APPARIRE O ESSERE
Questa settimana la Parola del Signore che ci ha accompagnato, ci ha posto degli interrogativi seri per il nostro cammino di fede, per un cammino di sequela.
Con questa domenica ritornano gli stessi interrogativi, però questa volta sono indirizzati a ciascuno di noi, a noi battezzati, a noi che vogliamo seguire Gesù. È una pagina che vorremmo eliminare perché ci mette a disagio, ci imbarazza, mette a nudo la realtà così come del resto è tutto il Vangelo, e ci pone questo interrogativo: che cosa significa essere cristiano? Perché sono cristiano?
Penso in questo momento a quelle persone che fanno un percorso di fede, quelle persone che si definiscono devote e si creano un sacco di paranoie, che prontamente rispondono: basta andare a Messa tutte le domeniche; dire le preghiere; osservare i precetti generali della Chiesa; etc. Tutte cose buone e utili per alimentare la fede ma non sufficienti per dirci cristiani autentici, perché dietro a quest’osservanza esteriore si può celare la falsità.
Il Vangelo di questa domenica ci mette in guardia dalla falsa religiosità, quella stessa falsa religiosità che andiamo criticando e che magari ci fa scegliere di non coltivare più la fede cristiana, di seguire Cristo nella vita di ogni giorno.
Non neghiamo qui quanto siamo esigenti da coloro che si professano cristiani o dai preti, dai frati, dalle suore perché la loro vita sia più in linea col Vangelo che con la moda corrente, sia più autentica. Ma non dobbiamo essere così tolleranti con noi, perché il Vangelo oggi ci invita a guardarci dentro per vedere se anche in noi ci sta una falsa religiosità, se ci sta un’esperienza infida dell’oblio che è un decadimento di Dio, della fede, della speranza, della carità che si è raffreddata. Magari abbiamo preso l’alzheimer spirituale, quel declino progressivo delle facoltà spirituali che non riconosce Dio come autore della salvezza, non riconosce in Lui il “primo amore”.
Gesù nel Vangelo ci dice di non imitare il modo di fare degli scribi e dei farisei perché il rischio è quello evidenziato dal profeta Malachia che descrive, sia gli scribi che i farisei e quanti seguono il loro modo di fare, così: "Avete deviato dalla retta via e siete stati d'inciampo a molti con il vostro insegnamento" (Mal 2,8).
Quante volte nei nostri ambienti notiamo tutto questo, anche con un certo fastidio, abbiamo sempre qualcuno che ama i posti di onore, che cerca sempre di mettersi in mostra e se non riesce in un'ambiente cambia fino a quando riesce a trovare il suo nido per poi tornare e dire le proprie teorie ipocrite.
Quanta meschinità, quanta superbia!

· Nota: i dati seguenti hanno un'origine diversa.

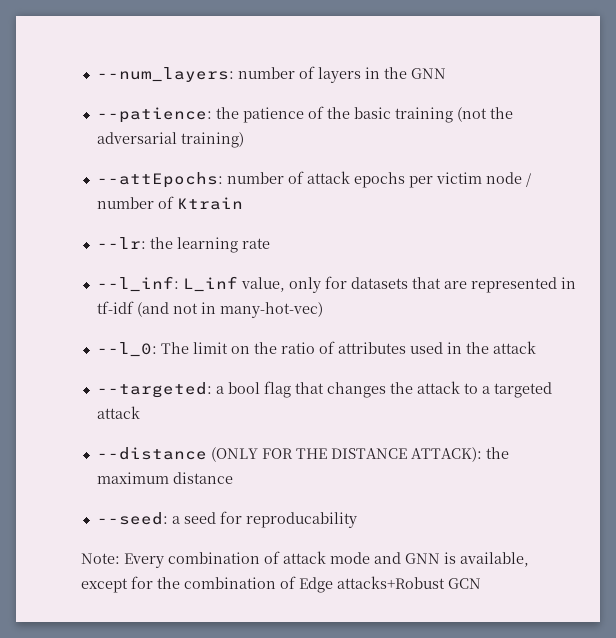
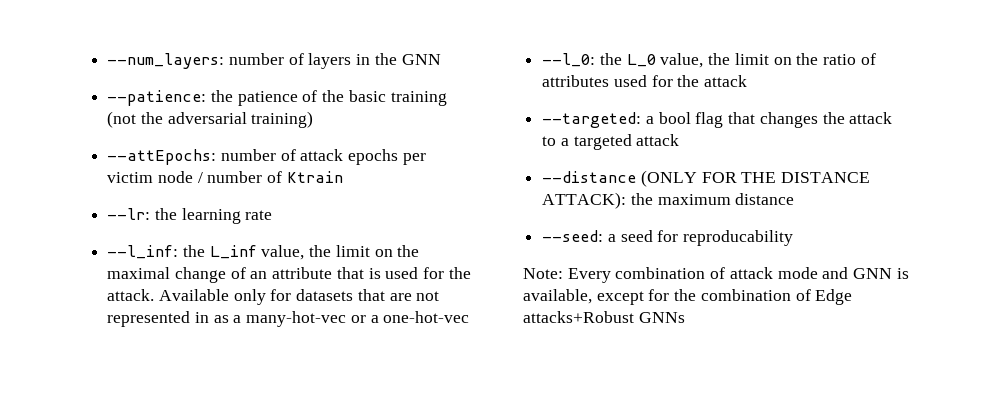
(179, 284) none -> [182,245,205,257] the
(285, 284) none -> [309,245,420,257] [107,267,471,283] [107,289,229,301] the limit on the maximal change of an attribute that is used for the attack. Available
(467, 285) none -> [416,291,440,301] not
[96,301,323,318] [96,342,189,357] tf-idf (and not in many-hot-vec) // --l_0: The -> [213,311,470,327] [542,53,731,68] as a many-hot-vec or a one-hot-vec // --l_0: the L_0 value, the
[446,342,462,354] in -> [651,75,673,87] for
[448,578,481,589] GCN -> [638,312,685,323] GNNs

A buon ragione Gesù dice che sulla "cattedra di Mosé" si sono seduti solo dei falsi pastori, falsi educatori, falsi cristiani. Tutti a mani giunte e tutti a pugni chiusi.
C'è un cuore che appare aperto ma in realtà è pieno di arroganza, prepotenza, falsità: senza amore. Non sappiamo guardare la realtà, non sappiamo guardare l'altro con gli occhi di Dio ma solo secondo il proprio interesse. Il Salmista prega dicendo: «Signore non si inorgoglisce il mio cuore» (Sal 131). È una preghiera piena di fiducia perché l'orante sa che l'amore di Dio è più importante della sua stessa vita (cfr. Sal 63).

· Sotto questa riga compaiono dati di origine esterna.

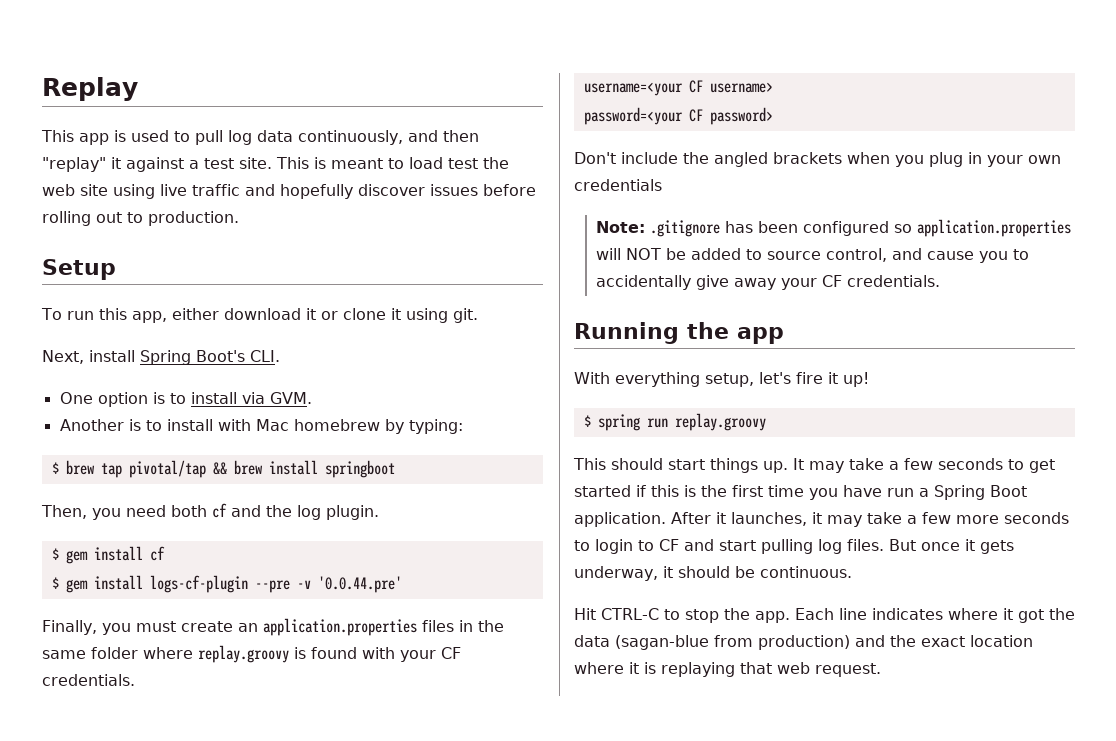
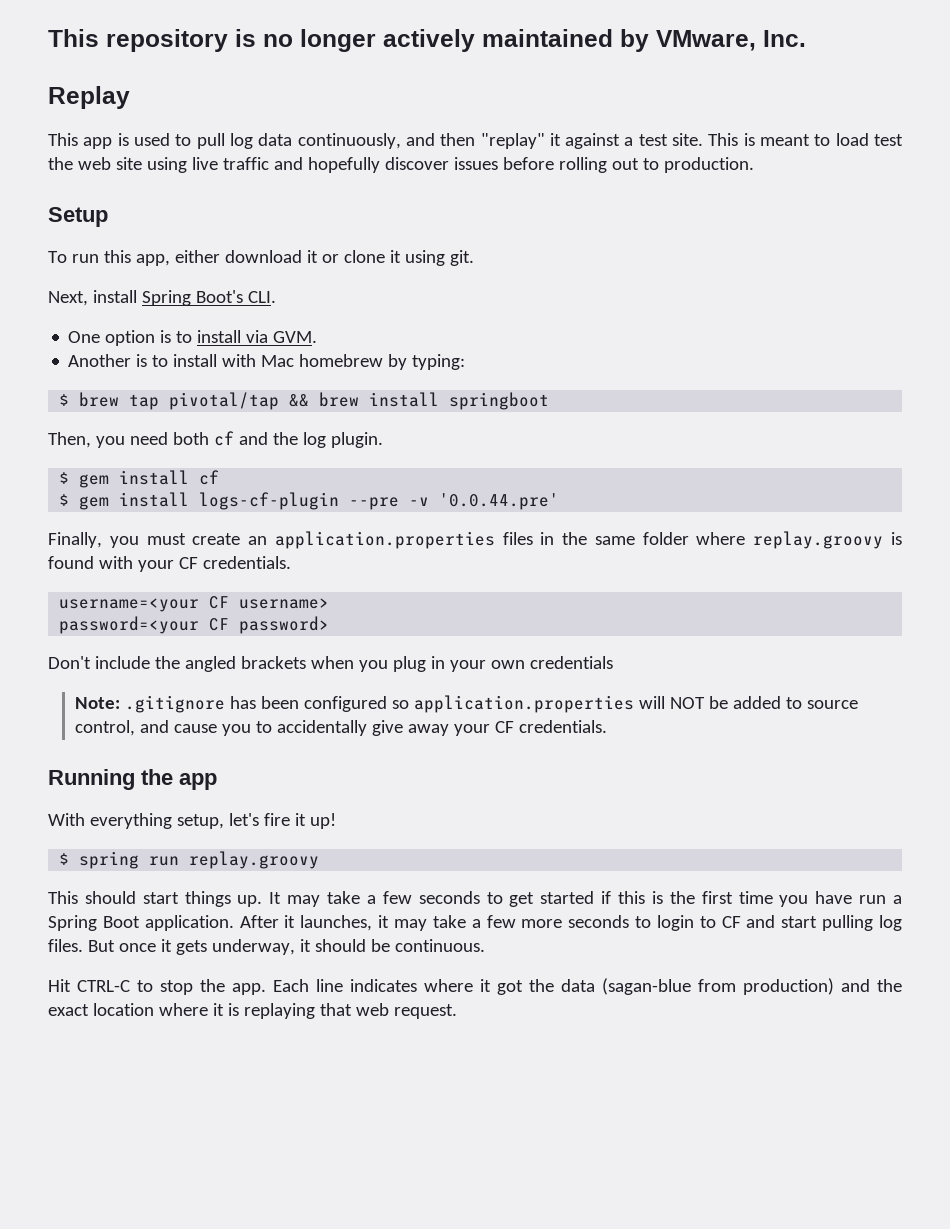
(42, 89) none -> [48,29,806,52] This repository is no longer actively maintained by VMware, Inc. //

Chi vive di questo, sa benissimo che alla base ci deve essere l'umiltà. Occupare un posto nella società, sia civile che religiosa, non vuol dire arrogarsi di qualche diritto per imporre un fardello all'altro creando anche scandalo e di fardelli e scandali in questi anni ne abbiamo visto. La cosa peggiore di questo squallore è che non ci si accorge di essere ridicoli agli occhi di tutti. Si è chiamati a saper indirizzare onestamente, perché tutto è dono e in quanto tale va donato.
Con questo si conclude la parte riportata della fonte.